Eğer konunuz sabit ve belirlenebilir çerçeveli, görüşmenin kapsamı teknik akılla sınırlanmış, almayı umduğunuz verimin cinsi, miktarı belliyse, ekrandaki film kişisiyle -ki, zaman zaman onu bir kurmaca kişisiyle karıştırmanız bile mümkündür- kuracağınız ilişki yine de daha “normal”, yani daha izah edilebilir ve bu tarz işlerle uğraşmayan başkalarınca da kısmen anlaşılabilir olur. Ancak, kapsamı sınırlanmamış, görüşülenin zihninin, yüreğinin derinliklerine uzanması öngörülen, sürprizlerle, yüz güldürücü veya iç karartıcı ayrıntılarla dolu olması kaçınılmaz görüşmelerde genellikle böyle olmaz. Birçok yerini defalarca, öyle bir-iki defa değil, defalarca, defalarca izlediğiniz, dinlediğiniz görüşmede geçen bazı sözler, deyişler, ifadeler, jestler, mimikler, bir kelimenin söylenişi, bir iç çekiş, bir tebessüm, iç sızısının gözlerden soluklandığınız havaya yayılışı… bir bakarsınız gündelik hayatınızın parçası olmuş. Birisi orada geçen bir ifadeyi benzer tonlamayla mı tekrarladı - siz zihninizden arkasını getirirsiniz; görüşmecinizin edâsı ve sözleriyle. Ya da görüşmecinizin bahsettiği hadise, yer, dönem, olay, ayrıntı… başka yerde, bambaşka vesileyle önünüze mi çıktı - yine onun hali tavrı ve sözleri eşliğinde görür, yaşarsınız o ânı. Bazen de içinizden ona birşeyler söylerken bulursunuz kendinizi. İki adım ötesinde, bazı sözleri size söylemiş gibi cevap vermeye bile kalkabilirsiniz.
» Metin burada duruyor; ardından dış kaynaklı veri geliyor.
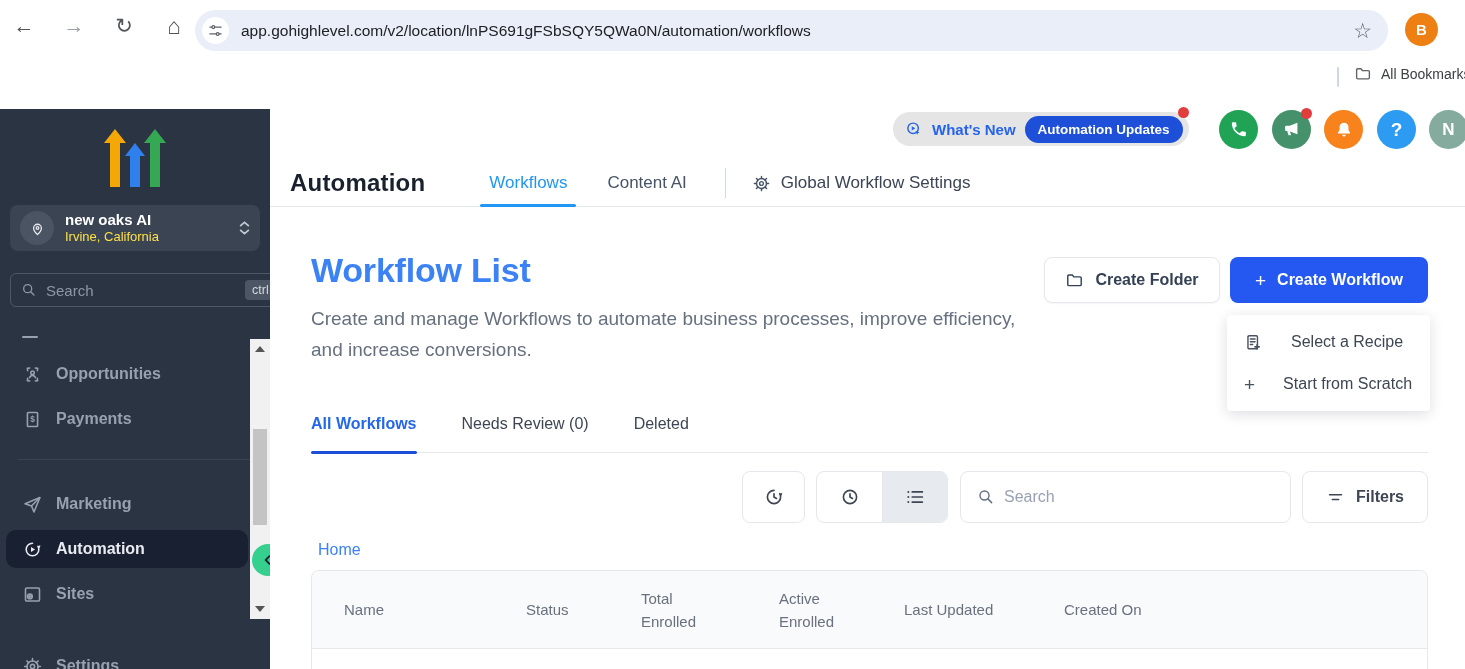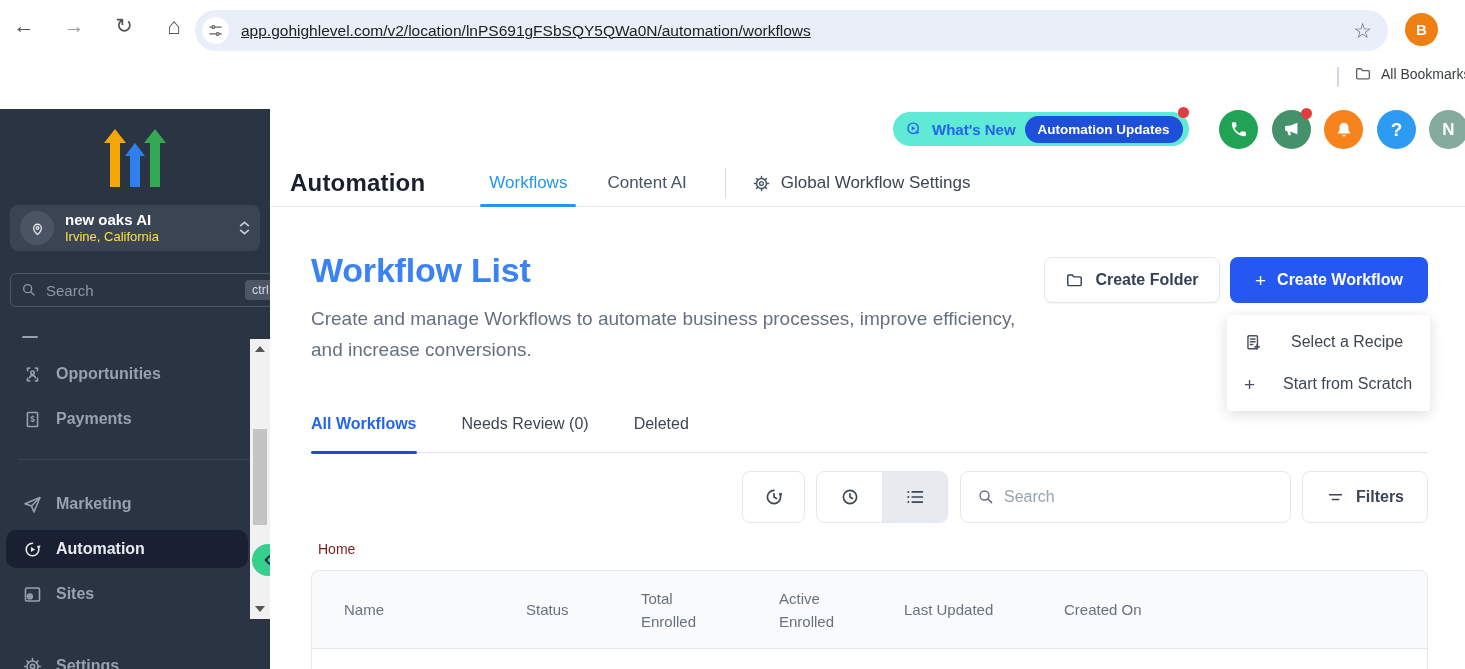--- a/index.html
+++ b/index.html
@@ -7,21 +7,21 @@
   body { font-family:"Liberation Sans", sans-serif; }
   .screen { position:relative; width:1465px; height:669px; background:#fff; overflow:hidden; margin:0 auto; }
 
   
   .browser-top { position:absolute; left:0; top:0; width:1465px; height:60px; background:#fff; }
   .nav-icons { position:absolute; left:10px; top:12px; display:flex; gap:22px; align-items:center; }
   .nav-icons .nic { width:28px; height:28px; display:flex; align-items:center; justify-content:center; font-size:21px; color:#51555a; }
   .nic.fwd { color:#9aa0a6; }
   .url-bar { position:absolute; left:195px; top:10px; width:1193px; height:41px; background:#e9eef8; border-radius:21px; display:flex; align-items:center; }
   .site-chip { width:27px; height:27px; background:#fff; border-radius:50%; margin-left:7px; display:flex; align-items:center; justify-content:center; color:#5f6368; }
-  .url-text { margin-left:12px; font-size:15.5px; color:#202124; flex:1; white-space:nowrap; overflow:hidden;text-decoration:underline; }
+  .url-text { margin-left:12px; font-size:15.5px; color:#202124; flex:1; white-space:nowrap; overflow:hidden; }
   .star { margin-right:16px; font-size:21px; color:#5f6368; line-height:1; }
   .profile-b { position:absolute; left:1405px; top:13px; width:33px; height:33px; border-radius:50%; background:#ee7f12; color:#fff; font-size:15px; font-weight:700; display:flex; align-items:center; justify-content:center; }
   .bookmarks-bar { position:absolute; left:0; top:60px; width:1465px; height:36px; background:#fff; }
   .bm-divider { position:absolute; left:1337px; top:7px; width:2px; height:20px; background:#cdd6ea; border-radius:1px; }
   .bm-item { position:absolute; left:1354px; top:5px; display:flex; gap:9px; align-items:center; color:#3c4043; font-size:14px; white-space:nowrap; }
   .bm-item svg { color:#5f6368; }
 
   
   .sidebar { position:absolute; left:0; top:109px; width:312px; height:569px; background:#2b3442; }
   .logo { position:absolute; left:104px; top:20px; }
@@ -45,21 +45,21 @@
   .sb { position:absolute; left:250px; top:230px; width:20px; height:280px; background:#f1f1f1; }
   .sb-arrow { position:absolute; left:5px; width:0; height:0; border-left:5px solid transparent; border-right:5px solid transparent; }
   .sb-up { top:7px; border-bottom:6px solid #555; }
   .sb-down { bottom:7px; border-top:6px solid #555; }
   .sb-thumb { position:absolute; left:3px; top:90px; width:14px; height:96px; background:#c4c4c4; }
   .collapse-btn { position:absolute; left:252px; top:544px; width:32px; height:32px; border-radius:50%; background:#35d08d; display:flex; align-items:center; justify-content:center; color:#1b2535; }
 
   
   .main { position:absolute; left:270px; top:100px; width:1195px; height:569px; background:#fff; }
 
-  .whatsnew-pill { position:absolute; left:623px; top:12px; height:34px; background:#5eead4; border-radius:17px; display:flex; align-items:center; padding:0 6px 0 11px; gap:9px; }
+  .whatsnew-pill { position:absolute; left:623px; top:12px; height:34px; background:#e5e5e5; border-radius:17px; display:flex; align-items:center; padding:0 6px 0 11px; gap:9px; }
   .whatsnew-pill .wn-label { color:#2563eb; font-size:15px; font-weight:700; }
   .wn-icon { color:#2563eb; display:flex; }
   .updates-badge { height:27px; background:#1d4fd8; border-radius:14px; color:#fff; font-size:13.5px; font-weight:700; display:flex; align-items:center; padding:0 13px; }
   .red-dot { position:absolute; width:11px; height:11px; border-radius:50%; background:#e23d3d; }
   .circle { position:absolute; top:10px; width:39px; height:39px; border-radius:50%; display:flex; align-items:center; justify-content:center; color:#fff; }
   .c-phone { left:949px; background:#21a356; }
   .c-mega  { left:1002px; background:#44916c; }
   .c-bell  { left:1054px; background:#f8821c; }
   .c-help  { left:1107px; background:#2e9bf3; font-size:19px; font-weight:800; }
   .c-avatar{ left:1159px; background:#84ab9e; font-size:17px; font-weight:600; }
@@ -93,21 +93,21 @@
   .icbtn { position:absolute; top:371px; height:52px; background:#fff; border:1px solid #e4e7ec; border-radius:8px; display:flex; align-items:center; justify-content:center; color:#3e4653; }
   .tb-history { left:472px; width:63px; }
   .tb-group { left:546px; width:132px; padding:0; overflow:hidden; }
   .seg { width:66px; height:100%; display:flex; align-items:center; justify-content:center; }
   .seg.sel { background:#e7eaee; border-left:1px solid #e4e7ec; }
   .tb-search { left:690px; top:371px; width:331px; height:52px; position:absolute; border:1px solid #e4e7ec; border-radius:8px; background:#fff; display:flex; align-items:center; padding:0 16px; gap:9px; color:#667085; }
   .tb-search input { flex:1; border:none; outline:none; font-size:16px; color:#344054; font-family:"Liberation Sans", sans-serif; background:transparent; }
   .tb-search input::placeholder { color:#98a2b3; }
   .tb-filters { left:1032px; width:126px; gap:11px; font-size:16px; font-weight:600; }
 
-  .breadcrumb { position:absolute; left:48px; top:441px; font-size:14px; color:#7f1d1d; }
+  .breadcrumb { position:absolute; left:48px; top:441px; font-size:16px; color:#3b82f6; }
   .wtable { position:absolute; left:41px; top:470px; width:1117px; height:99px; border:1px solid #e6e8ec; border-bottom:none; border-radius:8px 8px 0 0; background:#fff; overflow:hidden; }
   .thead { position:relative; height:78px; background:#f9fafb; border-bottom:1px solid #e6e8ec; }
   .th { position:absolute; top:0; bottom:0; display:flex; align-items:center; font-size:15px; color:#68717f; line-height:23px; }
   .th.wrap { width:66px; }
   svg { display:block; }
 </style>
 </head>
 <body>
 
 <div class="screen">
Fakat işte, katliamda çocuklarını yitirmiş anneye ne söyleyebilirsiniz ki? Ekrandaki muhatabınızın macerası bazen dilinizi bağlar.
Yeter Hanım, sözkonusu filmin birçok yerinde karşınıza çıkacak. Ve, iki kızını alçakça planlanıp hunharca yürütülmüş katliam operasyonunda kaybetmiş, sonrasında, adalet duygusunun üzerinde tepinilerek türlü eziyete ve horlanmaya mâruz bırakılmış bu kadını izleyerek ve dinleyerek, o loş ve zaman zaman esrarlı kurgu âleminde zaman geçirmiş olmasanız bile, ona bir şekilde bağlanacaksınız, eminim. Benim bağlandığım gibi.
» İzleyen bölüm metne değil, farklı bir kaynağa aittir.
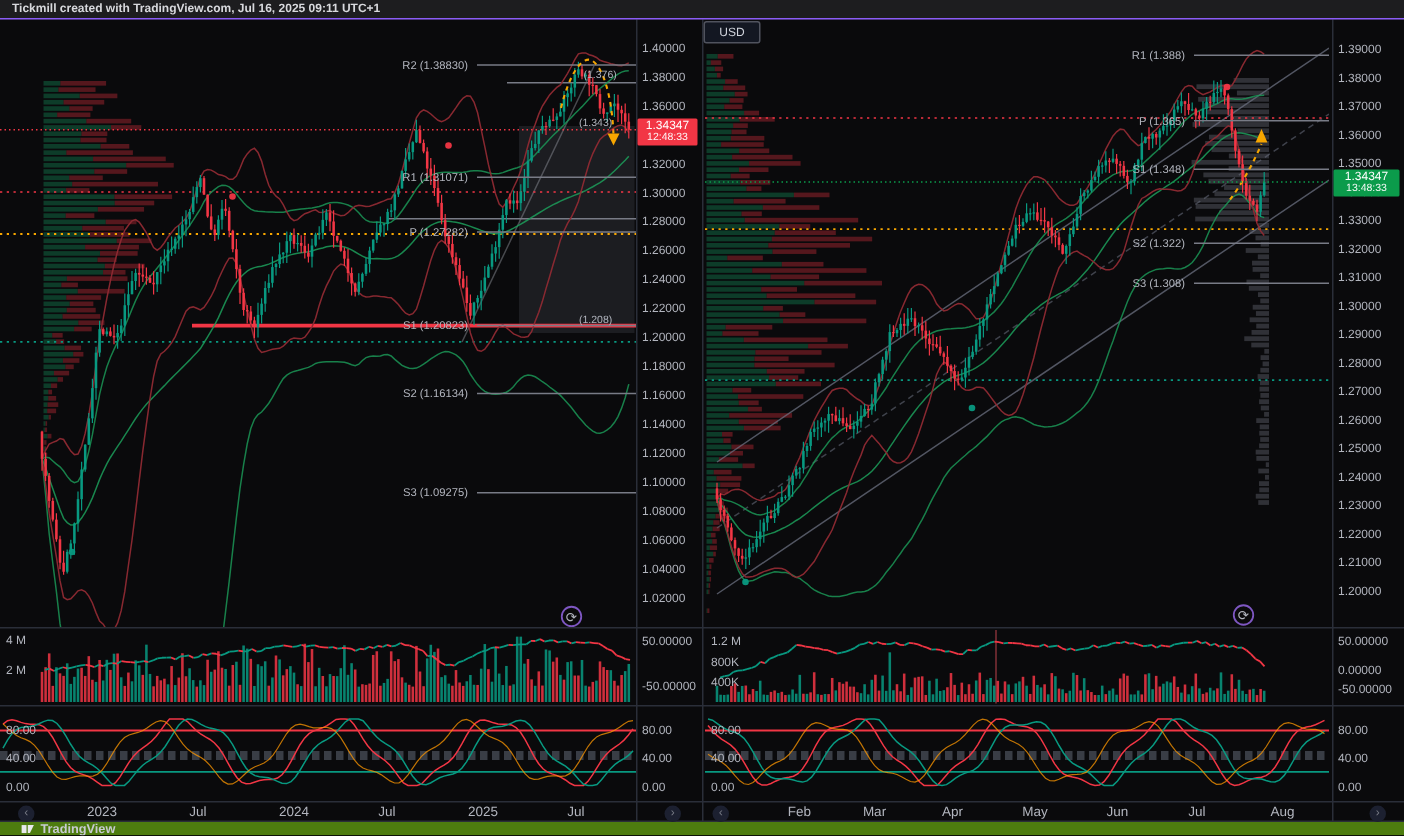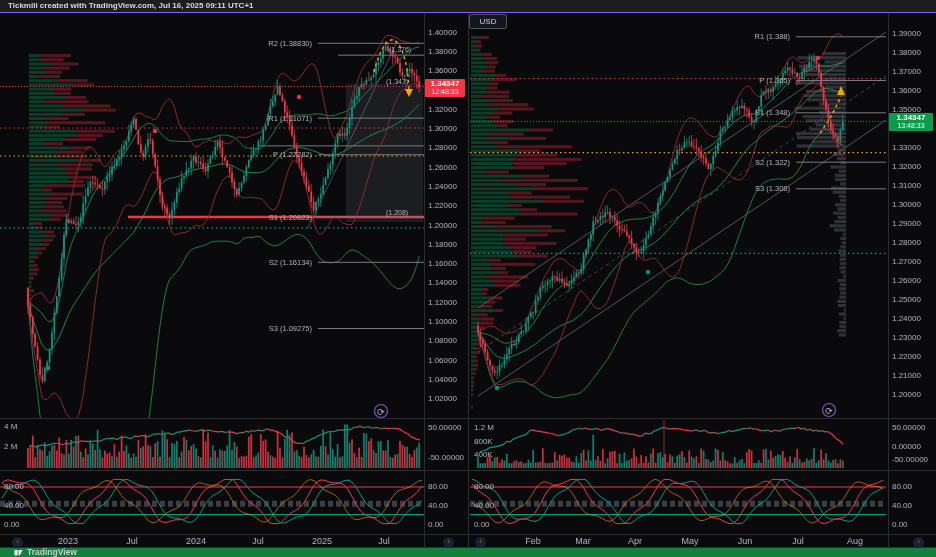--- a/index.html
+++ b/index.html
@@ -4,28 +4,28 @@
 <style>
   html,body{margin:0;padding:0;background:#000;}
   .app{position:relative;width:936px;height:557px;background:#0a0a0c;overflow:hidden;
        font-family:"Liberation Sans","DejaVu Sans",sans-serif;}
   .header{position:absolute;left:0;top:0;width:936px;height:12px;background:#1d1d1f;
           border-bottom:1px solid #8b5cf6;z-index:3;}
   .header span{display:block;padding-left:8px;font-size:8px;font-weight:bold;color:#d8d9dd;line-height:12px;}
   svg{position:absolute;left:0;top:0;z-index:1;}
   svg text{fill:#b2b5be;font-family:"Liberation Sans","DejaVu Sans",sans-serif;}
   .ptag{position:absolute;z-index:2;width:42px;text-align:center;color:#fff;border-radius:1px;padding:1px 0;}
-  .ptag .v{font-size:8px;font-weight:bold;line-height:8px;}
+  .ptag .v{font-size:8px;font-weight:normal;line-height:8px;}
   .ptag .c{font-size:7px;line-height:8px;opacity:.95;}
   .usd{position:absolute;z-index:2;left:425px;top:14px;width:36px;height:13px;background:#131722;
        border:1px solid #50535e;border-radius:2px;color:#d1d4dc;font-size:8px;font-weight:normal;
        text-align:center;line-height:13px;cursor:pointer;margin-left:44px;}
   .tbtn{position:absolute;z-index:2;width:11px;height:11px;border-radius:50%;background:#1c2030;
         color:#787b86;font-size:8px;text-align:center;line-height:10px;top:537px;cursor:pointer;}
-  .footer{position:absolute;z-index:3;left:0;top:548px;width:936px;height:9px;background:#15803d;
+  .footer{position:absolute;z-index:3;left:0;top:548px;width:936px;height:9px;background:#4d7c0f;
           display:flex;align-items:flex-start;}
   .footer .brand{color:#c7cbd1;font-size:8.5px;font-weight:bold;margin-left:4px;line-height:9px;}
   .footer svg.logo{position:static;width:9px;height:9px;margin-left:14px;}
 </style>
 </head>
 <body>
 
 <div class="app">
   <div class="header">
     <span>Tickmill created with TradingView.com, Jul 16, 2025 09:11 UTC+1</span>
Bahsettiğim proje içinde Yeter Hanım’la muhatap olan herkes onun ne kadar özgün, değerli, zor ulaşılır seviyede olgun bir insan olduğunu teslim eder. Hiç tanışmamışken ben de ediyorum. Ama dediğim gibi, tanışmamış oluşumuz, onu hiç tanımadığım anlamına gelmiyor. Özel yetenekleri ve kapasiteleri olduğu yaşantılarını nasıl geçirdiklerinden ve herkesin haklarında anlattıklarından belli iki kızı Yasemin ve Asuman’ı Sivas Madımak Oteli’nin, içeride insanların olduğu biline biline, göz -özellikle devletin gözü- göre göre kundaklanması sonucu çıkan yangında kaybetmiş bir annenin hem olanlar hem de kaybettiği kızları hakkında konuşurken sergilediği olgunluk ve zerafet, toplumumuzda öyle kolay bulunur şey değildir. İçi ne kadar acırsa acısın, evlatlarına duyduğu sevgiyi acılaştırmamayı, tebessümüyle sarmalamayı başarmıştı Yeter Hanım.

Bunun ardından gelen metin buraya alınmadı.